> _ASSIGNED TASK_:
What is needed is every line of the material that contains "style".

> _INPUT_:

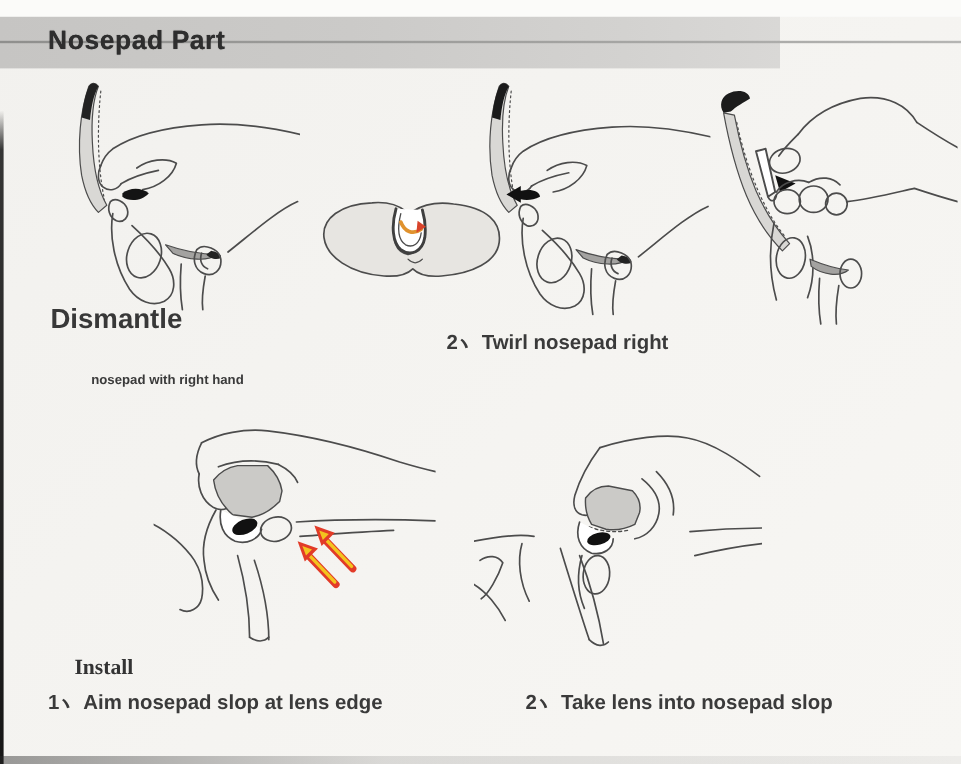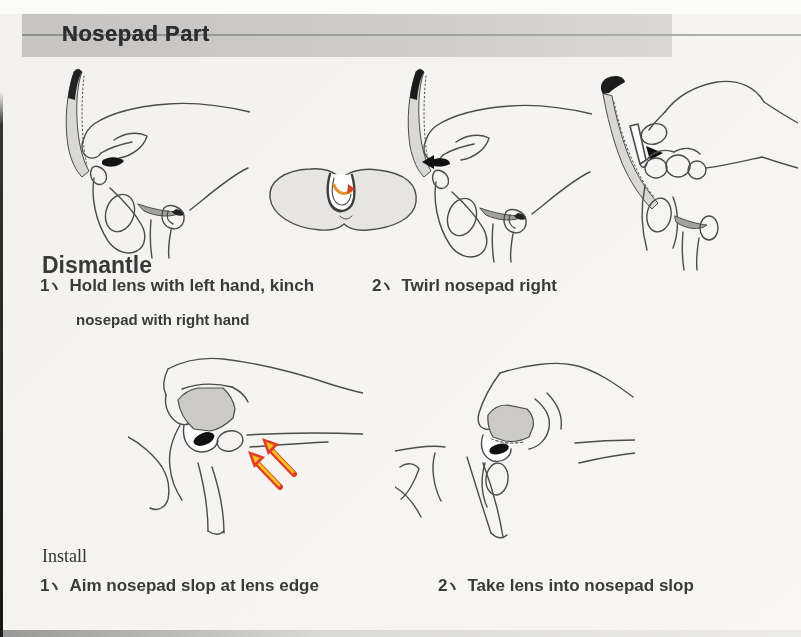--- a/index.html
+++ b/index.html
@@ -5,41 +5,41 @@
   html,body{margin:0;padding:0;background:#777;}
   .page{
     position:relative;width:801px;height:637px;overflow:hidden;
     background:linear-gradient(135deg,#f2f1ee 0%,#f5f4f1 55%,#f7f6f3 100%);
     font-family:"Liberation Sans","DejaVu Sans",sans-serif;
     color:#3a3a3a;
   }
   
   .top-strip{position:absolute;left:0;top:0;width:801px;height:14px;background:#fbfbf9;}
   .band{position:absolute;left:0;top:14px;width:650px;height:43px;
-    background:linear-gradient(90deg,#c6c5c3 0%,#cbcac8 45%,#d3d2d0 80%,#d9d8d6 100%);margin-left:22px;}
+    background:linear-gradient(90deg,#c6c5c3 0%,#cbcac8 45%,#d3d2d0 80%,#d9d8d6 100%);}
   .band-line{position:absolute;left:0;top:20px;width:801px;height:2px;
     background:linear-gradient(90deg,#8f8f8d,#a3a3a1 60%,#b5b5b3);}
   .title{position:absolute;left:40px;top:7px;margin:0;font-size:22px;font-weight:bold;
     letter-spacing:.5px;color:#2e2e2e;text-shadow:0 0 .6px #2e2e2e;}
   
   .edge-left{position:absolute;left:0;top:92px;width:3px;height:545px;
     background:linear-gradient(180deg,rgba(20,20,20,0) 0%,rgba(20,20,20,.85) 6%,#161616 100%);}
   .edge-bottom{position:absolute;left:0;bottom:0;width:801px;height:7px;
     background:linear-gradient(90deg,rgba(40,40,40,.45),rgba(90,90,90,.18) 40%,rgba(120,120,120,.08));}
   
   .fig{position:absolute;}
   .ink{stroke:#4c4c4c;stroke-width:1.4;fill:none;stroke-linecap:round;stroke-linejoin:round;}
   
   .h-sans{position:absolute;font-size:23px;font-weight:bold;color:#383838;}
   .h-serif{position:absolute;font-family:"Liberation Serif","DejaVu Serif",serif;
-    font-size:18px;font-weight:normal;color:#333;}
+    font-size:18px;font-weight:bold;color:#333;margin-left:20px;}
   .step{position:absolute;font-size:17px;font-weight:bold;color:#3a3a3a;white-space:nowrap;}
   .step .num{display:inline-block;}
   .dun{width:9px;height:11px;display:inline-block;margin:0 9px 0 2px;vertical-align:baseline;}
-  .cont{position:absolute;font-size:15px;font-weight:bold;color:#3a3a3a;white-space:nowrap;}
+  .cont{position:absolute;font-size:11px;font-weight:bold;color:#3a3a3a;white-space:nowrap;}
 </style>
 </head>
 <body>
 
 <div class="page">
 
   <div class="top-strip"></div>
   <div class="band">
     <div class="band-line"></div>
     <h1 class="title">Nosepad Part</h1>
@@ -180,25 +180,20 @@
       <path d="M72,102 C80,128 88,154 96,178"></path>
       <path d="M88,108 C98,134 104,158 108,182"></path>
       <path d="M180,88 C200,86 220,85 240,85"></path>
       <path d="M184,108 C205,103 222,100 240,98"></path>
       <path d="M96,178 C102,184 108,184 112,180"></path>
     </g>
   </svg>
 
   <div class="h-sans" style="left:42px;top:252px">Dismantle</div>
 
-  <div class="step" style="left:40px;top:276px">
-    <span class="num">1</span><svg class="dun" viewBox="0 0 10 12">
-        <path d="M2.2,2.5 C5,4.5 7,7.5 7.8,10.5 L5.4,11.2 C4.4,8 3,5.5 0.8,3.8 Z" fill="#3a3a3a"></path>
-      </svg><span>Hold lens with left hand, kinch</span>
-  </div>
   <div class="cont" style="left:76px;top:311px">nosepad with right hand</div>
 
   <div class="step" style="left:372px;top:276px">
     <span class="num">2</span><svg class="dun" viewBox="0 0 10 12">
         <path d="M2.2,2.5 C5,4.5 7,7.5 7.8,10.5 L5.4,11.2 C4.4,8 3,5.5 0.8,3.8 Z" fill="#3a3a3a"></path>
       </svg><span>Twirl nosepad right</span>
   </div>
 
 
   <div class="h-serif" style="left:42px;top:546px">Install</div>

> _RESPONSE BOX_:
 </style>
   <div class="h-sans" style="left:42px;top:252px">Dismantle</div>
-  <div class="step" style="left:40px;top:276px">
   <div class="cont" style="left:76px;top:311px">nosepad with right hand</div>
   <div class="step" style="left:372px;top:276px">
   <div class="h-serif" style="left:42px;top:546px">Install</div>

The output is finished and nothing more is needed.